WHAT THE TASK ASKS =>
Everything from the first line of the records to the line containing "total: 1425.01 -> 1810.86", inclusive, is to be extracted exactly, and nothing more.

STUDY MATERIAL =>
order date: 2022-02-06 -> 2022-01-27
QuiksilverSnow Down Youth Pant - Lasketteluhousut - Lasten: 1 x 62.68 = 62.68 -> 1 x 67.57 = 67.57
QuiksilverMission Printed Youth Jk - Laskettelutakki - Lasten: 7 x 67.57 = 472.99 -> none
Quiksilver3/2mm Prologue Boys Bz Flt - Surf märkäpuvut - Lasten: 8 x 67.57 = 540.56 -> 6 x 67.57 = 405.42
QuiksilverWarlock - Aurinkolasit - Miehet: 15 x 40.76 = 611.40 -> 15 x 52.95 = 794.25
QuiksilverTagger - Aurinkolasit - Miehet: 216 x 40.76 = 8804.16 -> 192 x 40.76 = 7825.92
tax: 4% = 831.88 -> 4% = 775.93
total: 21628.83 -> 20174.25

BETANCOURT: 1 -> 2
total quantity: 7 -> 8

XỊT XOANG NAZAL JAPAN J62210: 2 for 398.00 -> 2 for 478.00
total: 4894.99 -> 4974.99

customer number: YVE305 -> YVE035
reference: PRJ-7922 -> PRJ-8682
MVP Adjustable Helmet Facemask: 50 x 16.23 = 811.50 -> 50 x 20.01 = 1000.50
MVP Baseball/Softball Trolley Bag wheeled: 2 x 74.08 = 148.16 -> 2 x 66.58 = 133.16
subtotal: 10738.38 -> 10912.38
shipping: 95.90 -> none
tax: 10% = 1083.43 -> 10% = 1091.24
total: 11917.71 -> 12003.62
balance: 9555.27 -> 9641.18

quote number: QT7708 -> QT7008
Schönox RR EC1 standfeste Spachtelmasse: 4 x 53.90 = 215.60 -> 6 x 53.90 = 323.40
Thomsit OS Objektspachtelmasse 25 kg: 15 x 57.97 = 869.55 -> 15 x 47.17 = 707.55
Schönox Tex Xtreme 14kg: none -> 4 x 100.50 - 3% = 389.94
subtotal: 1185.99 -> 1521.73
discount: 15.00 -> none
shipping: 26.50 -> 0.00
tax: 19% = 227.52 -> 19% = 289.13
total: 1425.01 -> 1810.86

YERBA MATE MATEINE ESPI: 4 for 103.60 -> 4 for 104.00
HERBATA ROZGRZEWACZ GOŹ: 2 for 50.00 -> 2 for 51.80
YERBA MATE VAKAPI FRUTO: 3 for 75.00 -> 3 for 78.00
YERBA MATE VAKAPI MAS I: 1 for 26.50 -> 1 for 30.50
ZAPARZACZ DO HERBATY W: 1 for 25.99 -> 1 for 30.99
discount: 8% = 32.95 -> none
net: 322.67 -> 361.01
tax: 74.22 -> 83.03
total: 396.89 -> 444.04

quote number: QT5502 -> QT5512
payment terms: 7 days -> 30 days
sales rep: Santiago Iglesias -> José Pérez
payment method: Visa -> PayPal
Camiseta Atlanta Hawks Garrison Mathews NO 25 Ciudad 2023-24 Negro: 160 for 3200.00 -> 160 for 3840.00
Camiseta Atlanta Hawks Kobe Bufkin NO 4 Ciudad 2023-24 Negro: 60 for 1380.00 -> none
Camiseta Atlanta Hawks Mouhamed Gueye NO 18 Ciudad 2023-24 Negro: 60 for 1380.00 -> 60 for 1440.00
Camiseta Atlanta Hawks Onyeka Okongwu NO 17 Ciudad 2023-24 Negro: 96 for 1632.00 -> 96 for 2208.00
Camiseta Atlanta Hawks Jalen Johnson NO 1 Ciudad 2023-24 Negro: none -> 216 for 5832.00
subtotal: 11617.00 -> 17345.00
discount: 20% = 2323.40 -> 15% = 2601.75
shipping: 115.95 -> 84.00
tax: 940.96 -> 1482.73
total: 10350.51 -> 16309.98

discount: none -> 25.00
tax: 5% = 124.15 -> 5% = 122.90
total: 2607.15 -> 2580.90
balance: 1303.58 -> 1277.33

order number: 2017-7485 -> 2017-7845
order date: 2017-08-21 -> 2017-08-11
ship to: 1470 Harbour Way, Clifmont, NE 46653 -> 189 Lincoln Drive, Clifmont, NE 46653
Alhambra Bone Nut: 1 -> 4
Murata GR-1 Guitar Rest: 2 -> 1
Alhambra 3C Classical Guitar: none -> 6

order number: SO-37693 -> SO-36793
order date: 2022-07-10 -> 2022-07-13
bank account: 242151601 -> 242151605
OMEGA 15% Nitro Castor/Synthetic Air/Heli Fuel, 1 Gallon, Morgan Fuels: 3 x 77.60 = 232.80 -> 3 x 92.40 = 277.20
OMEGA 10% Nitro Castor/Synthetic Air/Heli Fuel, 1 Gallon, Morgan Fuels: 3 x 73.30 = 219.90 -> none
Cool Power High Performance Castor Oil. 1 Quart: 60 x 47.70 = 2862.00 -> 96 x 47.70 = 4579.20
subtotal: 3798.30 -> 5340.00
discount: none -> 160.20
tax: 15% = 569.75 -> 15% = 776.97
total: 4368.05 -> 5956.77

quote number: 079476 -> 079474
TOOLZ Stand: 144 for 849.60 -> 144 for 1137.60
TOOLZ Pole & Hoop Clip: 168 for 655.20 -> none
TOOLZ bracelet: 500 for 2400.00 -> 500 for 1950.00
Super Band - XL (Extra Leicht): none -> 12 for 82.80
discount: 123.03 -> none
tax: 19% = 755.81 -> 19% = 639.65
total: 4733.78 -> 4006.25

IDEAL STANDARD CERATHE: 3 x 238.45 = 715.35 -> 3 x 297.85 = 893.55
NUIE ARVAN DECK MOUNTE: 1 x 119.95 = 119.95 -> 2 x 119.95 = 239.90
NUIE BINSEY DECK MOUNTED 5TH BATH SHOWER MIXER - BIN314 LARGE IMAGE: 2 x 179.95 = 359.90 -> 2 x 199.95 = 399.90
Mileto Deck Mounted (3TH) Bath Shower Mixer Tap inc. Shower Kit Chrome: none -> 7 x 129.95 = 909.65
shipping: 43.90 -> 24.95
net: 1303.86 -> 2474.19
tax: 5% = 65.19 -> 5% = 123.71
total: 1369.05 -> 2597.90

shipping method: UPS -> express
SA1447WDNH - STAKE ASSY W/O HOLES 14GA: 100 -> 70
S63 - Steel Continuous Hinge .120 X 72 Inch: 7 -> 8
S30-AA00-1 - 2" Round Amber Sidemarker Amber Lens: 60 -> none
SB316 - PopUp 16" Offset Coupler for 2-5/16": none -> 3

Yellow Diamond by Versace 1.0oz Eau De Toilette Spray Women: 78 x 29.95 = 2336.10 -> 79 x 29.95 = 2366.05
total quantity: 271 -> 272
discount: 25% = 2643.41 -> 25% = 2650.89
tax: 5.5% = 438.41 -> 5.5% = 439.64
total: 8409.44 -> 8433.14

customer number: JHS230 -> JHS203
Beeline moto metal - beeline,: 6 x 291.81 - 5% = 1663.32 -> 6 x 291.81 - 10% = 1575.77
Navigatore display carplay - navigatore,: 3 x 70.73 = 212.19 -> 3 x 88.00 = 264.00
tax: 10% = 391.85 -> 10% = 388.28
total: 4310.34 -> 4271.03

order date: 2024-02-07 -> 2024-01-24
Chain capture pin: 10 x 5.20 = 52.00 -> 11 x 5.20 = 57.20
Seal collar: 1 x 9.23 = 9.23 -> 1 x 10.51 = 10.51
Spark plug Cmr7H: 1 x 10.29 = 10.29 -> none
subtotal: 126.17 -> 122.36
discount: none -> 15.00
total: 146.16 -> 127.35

RESPONSE BELOW =>
order date: 2022-02-06 -> 2022-01-27
QuiksilverSnow Down Youth Pant - Lasketteluhousut - Lasten: 1 x 62.68 = 62.68 -> 1 x 67.57 = 67.57
QuiksilverMission Printed Youth Jk - Laskettelutakki - Lasten: 7 x 67.57 = 472.99 -> none
Quiksilver3/2mm Prologue Boys Bz Flt - Surf märkäpuvut - Lasten: 8 x 67.57 = 540.56 -> 6 x 67.57 = 405.42
QuiksilverWarlock - Aurinkolasit - Miehet: 15 x 40.76 = 611.40 -> 15 x 52.95 = 794.25
QuiksilverTagger - Aurinkolasit - Miehet: 216 x 40.76 = 8804.16 -> 192 x 40.76 = 7825.92
tax: 4% = 831.88 -> 4% = 775.93
total: 21628.83 -> 20174.25

BETANCOURT: 1 -> 2
total quantity: 7 -> 8

XỊT XOANG NAZAL JAPAN J62210: 2 for 398.00 -> 2 for 478.00
total: 4894.99 -> 4974.99

customer number: YVE305 -> YVE035
reference: PRJ-7922 -> PRJ-8682
MVP Adjustable Helmet Facemask: 50 x 16.23 = 811.50 -> 50 x 20.01 = 1000.50
MVP Baseball/Softball Trolley Bag wheeled: 2 x 74.08 = 148.16 -> 2 x 66.58 = 133.16
subtotal: 10738.38 -> 10912.38
shipping: 95.90 -> none
tax: 10% = 1083.43 -> 10% = 1091.24
total: 11917.71 -> 12003.62
balance: 9555.27 -> 9641.18

quote number: QT7708 -> QT7008
Schönox RR EC1 standfeste Spachtelmasse: 4 x 53.90 = 215.60 -> 6 x 53.90 = 323.40
Thomsit OS Objektspachtelmasse 25 kg: 15 x 57.97 = 869.55 -> 15 x 47.17 = 707.55
Schönox Tex Xtreme 14kg: none -> 4 x 100.50 - 3% = 389.94
subtotal: 1185.99 -> 1521.73
discount: 15.00 -> none
shipping: 26.50 -> 0.00
tax: 19% = 227.52 -> 19% = 289.13
total: 1425.01 -> 1810.86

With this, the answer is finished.